Tak lama, kurasakan sakit yang sangat di pundukku. Sepertinya sepersekian detik yang lalu, benda tumpul itu menghujamku dari arah belakang. Pada saat itulah aku hilang kesadaran dan tak tahu apa yang terjadi setelahnya. Adam? Aku tak sempat memikirkannya, yang pasti sebelum aku memejamkan mata, dia berteriak namaku. Dan kemudian suara rintihannya menjadi suara terakhir yang menuntunku untuk tidur sejenak. Pindah ke alam bawah sadar.
.
.
Aku bercanda dengan Adam di tidurku, tetap dalam mimpiku, dibawah kesadaranku. Kami berdua sedang bermain ke sebuah taman yang kupikir sayang untuk dilewatkan tanpa berfoto. Adam segera menggunakan smartphonenya untuk mengabadikan kami berdua.
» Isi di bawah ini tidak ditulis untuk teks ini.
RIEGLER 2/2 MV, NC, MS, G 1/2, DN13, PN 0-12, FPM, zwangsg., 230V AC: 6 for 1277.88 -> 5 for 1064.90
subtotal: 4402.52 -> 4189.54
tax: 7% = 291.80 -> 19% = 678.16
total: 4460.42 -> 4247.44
Aku pun berlari, menggoda Adam agar ia mengejarku juga. Tapi, kali ini ia tampak pucat dan tak sama sekali ceria seperti tadi. Adam? Ada apa dengannya? Pertanyaan itu kulontarkan saat memandang Adam yang berdiri kaku dihadapanku. Tak lama, tubuhnya ambruk seketika dengan tubuh bersimbah darah.
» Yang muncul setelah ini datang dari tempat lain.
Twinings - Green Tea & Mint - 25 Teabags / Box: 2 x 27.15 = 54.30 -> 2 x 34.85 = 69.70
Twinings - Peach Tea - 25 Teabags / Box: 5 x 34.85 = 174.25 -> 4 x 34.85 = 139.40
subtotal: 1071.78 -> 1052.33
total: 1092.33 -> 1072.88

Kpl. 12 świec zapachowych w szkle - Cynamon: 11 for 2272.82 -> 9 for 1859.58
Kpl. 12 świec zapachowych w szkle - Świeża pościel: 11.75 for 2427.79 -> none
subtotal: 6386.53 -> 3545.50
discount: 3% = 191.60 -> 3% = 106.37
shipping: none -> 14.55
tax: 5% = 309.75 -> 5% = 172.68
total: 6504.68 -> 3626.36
"ADAM!!!!" aku hanya bisa berteriak, dan kakiku terasa terikat kencang, tak bisa menyusulnya. Seseorang tengah berdiri dibelakangnya, dengan pisau yang ia cabut dari belakang Adam.
ADAAAAM!!!!
.
.
"Adam!!!!" Teriakku membangunkan diriku sendiri yang sedang tidur entah sejak kapan. Aku mulai lupa. Kulihat sekeliling, tak seperti kantorku, tak seperti rumahku, kamar Adam atau... kutemukan Adam masih tertunduk dengan tubuh yang diikat ke kursi. Aku juga seperti itu. Aku dimana?
Kuseret kursiku hingga mendekati kursi Adam, dan berusaha menyadarkannya.
"Bangun, dam. Please wake up for me, dam. Come on," kucoba membenturkan kursiku dengan kursinya. Ia pun bangun, dan sedikit demi sedikit dia membuka matanya dan menyesuaikan cahaya yang remang dalam ruangan itu. Ia terkejut saat mengetahui aku dan dia berada dalam satu ruangan yang kosong. Dia langsung berusaha menolongku, membukakan tali yang mengikat tanganku. Tapi tak lama, pintu terbuka dan seseorang langsung berdiri dihadapan kami. Dibalik kegelapan.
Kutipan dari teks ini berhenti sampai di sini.